Non provavo alcuna fretta di raggiungerla, solamente l’istinto poco urgente di scoprirne l’identità, le fattezze, e forse svelare il senso del suo anomalo incedere mi spinse ad accelerare, di poco, il passo. Echi di tacchi rifranti sull’asfalto, miei e suoi, allagavano il silenzio aggrappato all’attesa.

Non s’era ancora volta a me, nel suo andare cadenzato, ma in breve m’avvidi che il contorno del suo corpo si faceva via via più definito, segno che la celerità del suo procedere rallentava. Non m’affrettai, comunque, lasciai che fossero i nostri rispettivi ritmi disuguali, sincronici nella loro diversa lentezza lungo la sospensione della notte, a segnare il tempo dell’incontro.

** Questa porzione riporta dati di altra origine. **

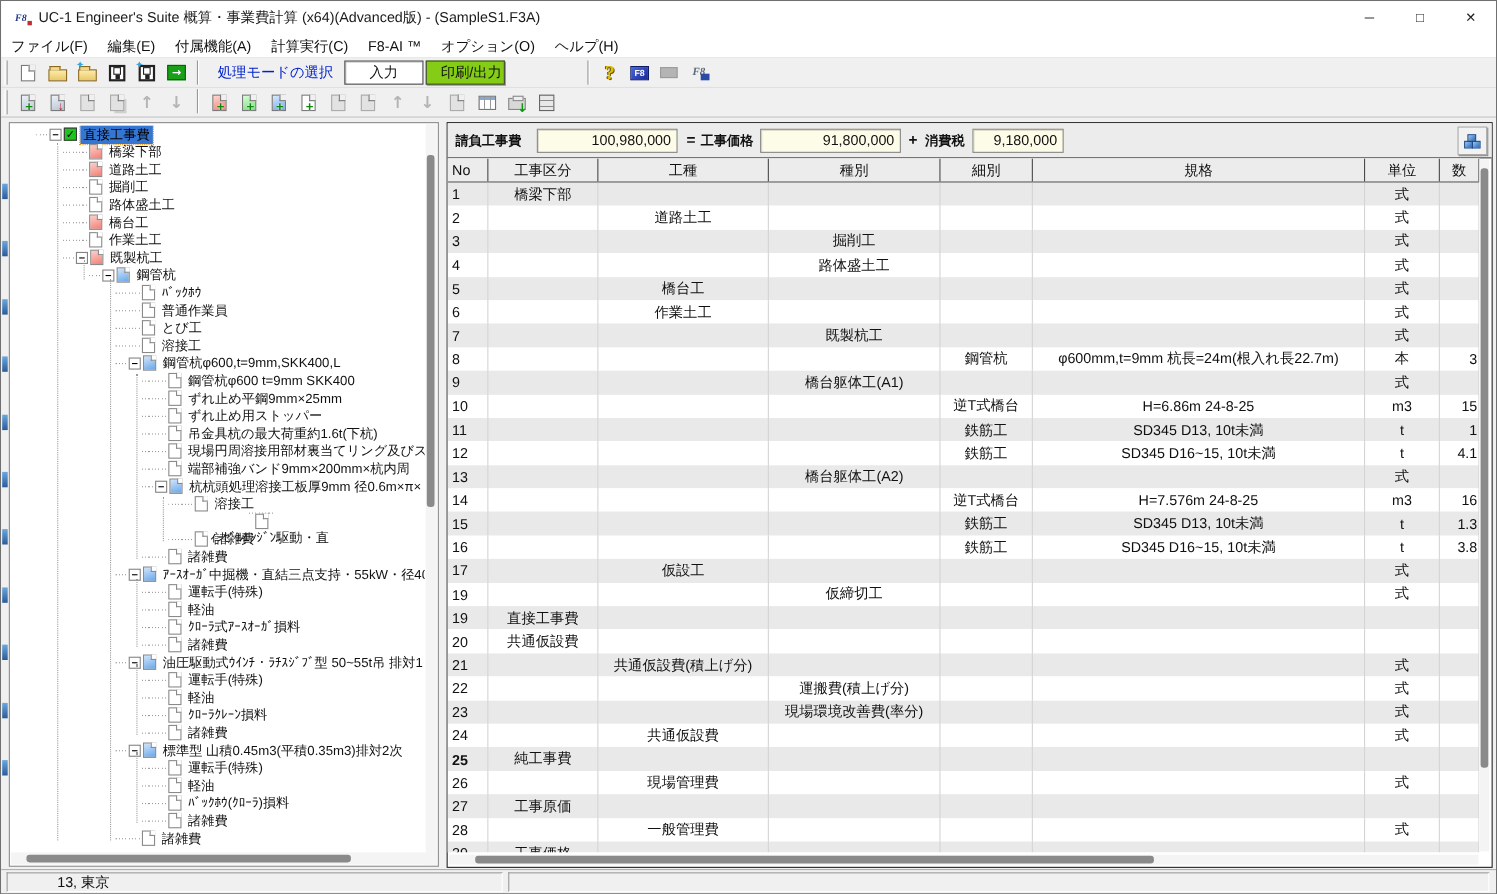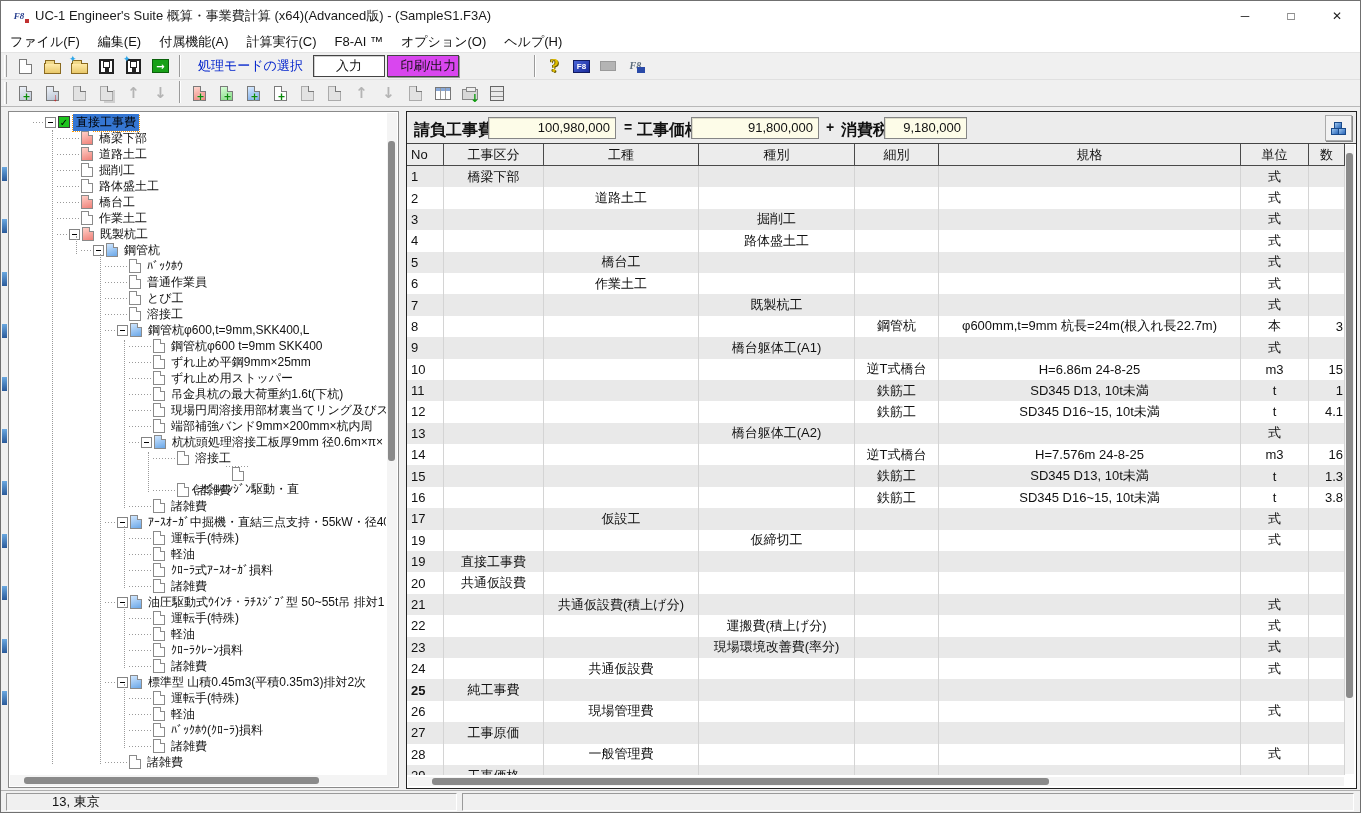"印刷/出力" .modebtn.off { background: #d946ef -> #84cc16 }
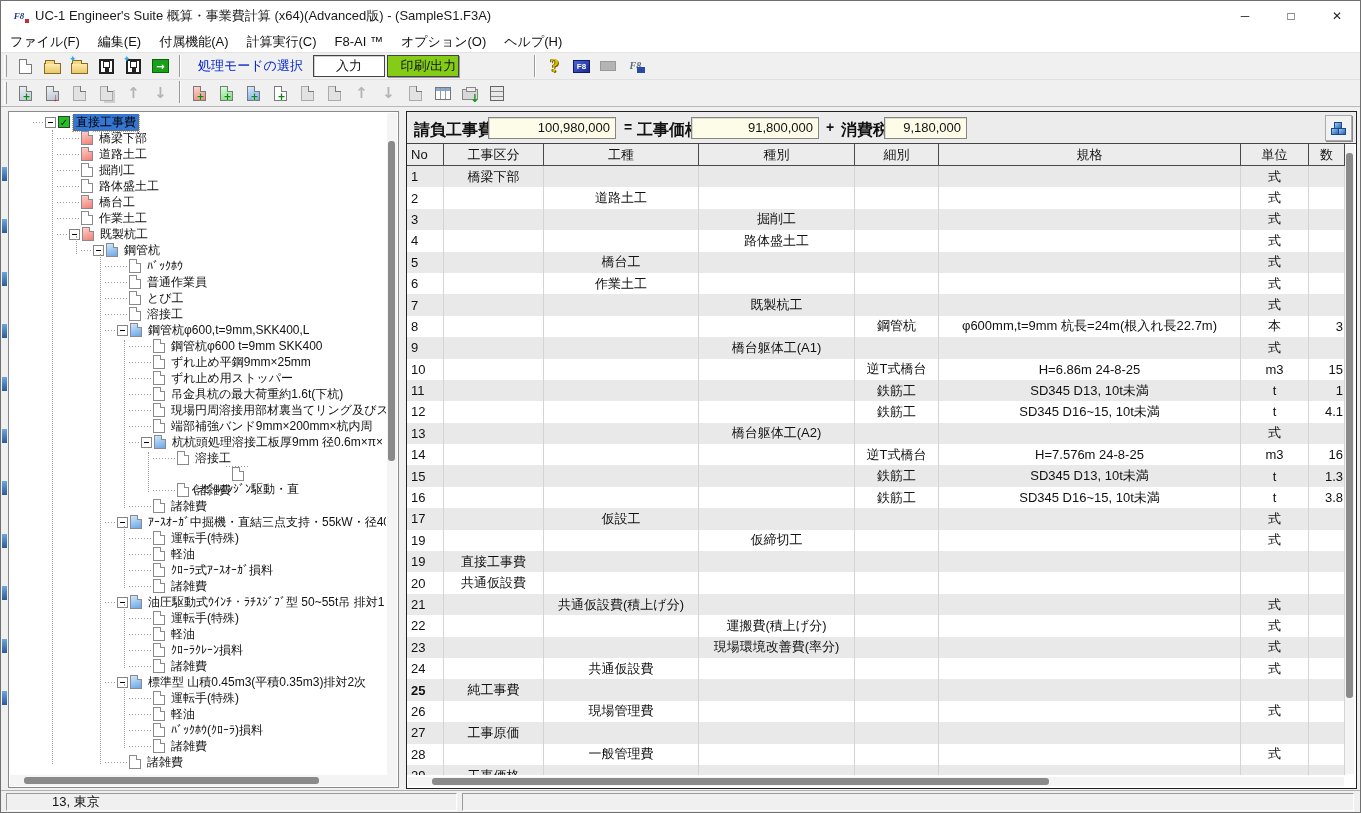"請負工事費" .slabel { font-size: 16px -> 12px }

Misuravo, allungando progressivamente lo sguardo, l’assottigliarsi della distanza fra di noi, senza provare vera impazienza d’attesa, danziamo come in un film al rallentatore d’altri tempi mi balenò nell’anima. Quasi avesse percepito il mio pensiero, l’ombra di lei rallentò ancora, l’ultimo passo fermò il cammino, m’approcciai quasi per inerzia cinematografica, ovvia, predeterminata nella sequenza dei fotogrammi. M’arrestai un soffio prima della sua schiena dritta, fasciata dal vestito nero, i capelli lunghi appena mossi al modo del fluire verso riva delle onde al tramonto, si confondevano nella stessa tinta della stoffa.

L’attesa colorò il proprio sapore, ipotesi d’orgasmo solitario.

Si volse, affondò il suo sguardo nel mio al termine di un’eternità d’incrocio. Non scorsi sorriso, neppure in parvenza, allo specchio delle nostre labbra.

“Flirtami”, sussurrò. E con lentezza quasi indolente ravviò i capelli dal mio e dal suo viso. M’affiancò, riprese a camminare con la cadenza di chi esegue un ordine voluto ma non amato. Puntai lo sguardo al culmine della strada, al punto esatto dal quale declinava verso altrove. Vi giungemmo in sincrono senza sversare parole sulla nostra malinconica empatia sottintesa.